Workers underwhelmed by employer wellness programs

By Greg Hamilton • Published: February 27th, 2018
Category: Health in a Heartbeat

When companies began offering more robust employee wellness programs several years ago, they were welcomed by workers who saw them as avenues toward better health and a tangible sign that the bosses actually cared about them. These days, the bloom may be off the rose.

A recent survey of more than 31,000 employees around the country found only a third of the respondents thought their company’s wellness programs helped them lead healthier lives. A surprising 60 percent reported being dissatisfied with the programs, according to the Willis Towers Watson Global Benefits Attitudes Survey.

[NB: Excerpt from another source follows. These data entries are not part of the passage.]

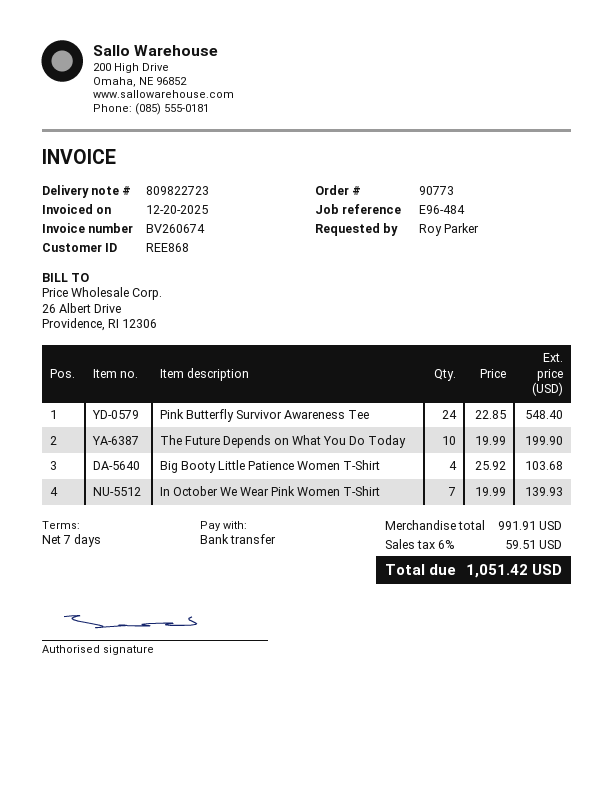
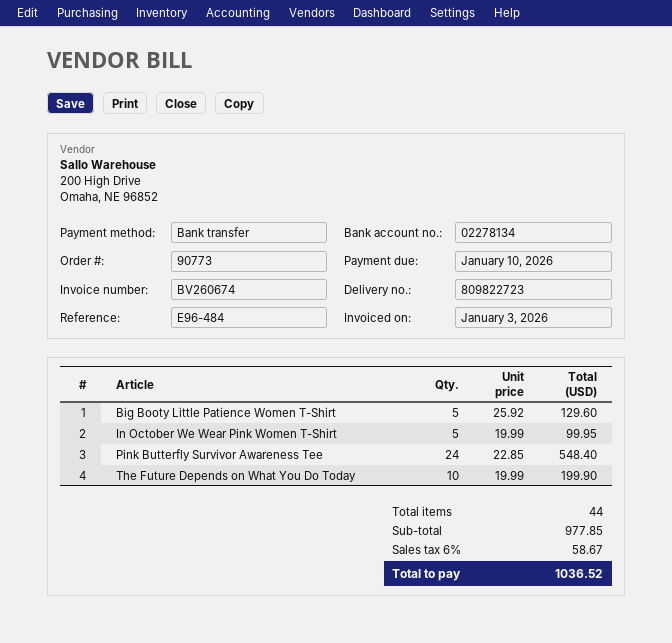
invoice date: 2025-12-20 -> 2026-01-03
Big Booty Little Patience Women T-Shirt: 4 x 25.92 = 103.68 -> 5 x 25.92 = 129.60
In October We Wear Pink Women T-Shirt: 7 x 19.99 = 139.93 -> 5 x 19.99 = 99.95
subtotal: 991.91 -> 977.85
tax: 6% = 59.51 -> 6% = 58.67
total: 1051.42 -> 1036.52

And the workers were not the only ones who were less than impressed. The survey found just over half of the employers felt their wellness programs improved their workers’ health behaviors.

On the bright side, nearly three-quarters of the employers said they are looking for ways to improve the plans, including adding more mental health programs. One way they could make the programs better is to design programs that use new technologies and leverage the resources already in the workplace. Those employees who were happiest reported working for companies that provided onsite health clinics, for example.

Companies today face daunting wellness challenges that go beyond the traditional aims of getting employees to stop smoking or to lose weight. Issues such as anxiety, depression and substance abuse can be overwhelming for workers who cannot leave these deep concerns at the office door. The survey team suggested that employers create strategies that span all four dimensions of well-being: physical, emotional, financial and social to help build and support a healthy, high-performing workforce.